• _Problem statement_:
Search the entries below. Return every line that has "number" in it.

• _Record excerpts_:
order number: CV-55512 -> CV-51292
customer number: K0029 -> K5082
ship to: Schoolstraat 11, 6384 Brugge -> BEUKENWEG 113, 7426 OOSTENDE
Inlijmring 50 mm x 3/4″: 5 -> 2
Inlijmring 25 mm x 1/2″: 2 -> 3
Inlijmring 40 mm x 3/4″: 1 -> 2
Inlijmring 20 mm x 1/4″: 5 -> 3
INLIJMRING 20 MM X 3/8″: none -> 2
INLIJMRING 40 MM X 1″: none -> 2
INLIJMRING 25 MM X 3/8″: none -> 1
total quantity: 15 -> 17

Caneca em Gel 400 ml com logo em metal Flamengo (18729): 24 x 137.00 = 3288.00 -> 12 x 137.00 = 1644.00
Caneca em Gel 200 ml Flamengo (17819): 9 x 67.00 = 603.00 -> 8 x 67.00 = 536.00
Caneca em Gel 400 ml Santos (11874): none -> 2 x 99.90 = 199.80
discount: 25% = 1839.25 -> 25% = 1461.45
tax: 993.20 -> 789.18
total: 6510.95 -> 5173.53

• _Exercise answer_:
order number: CV-55512 -> CV-51292
customer number: K0029 -> K5082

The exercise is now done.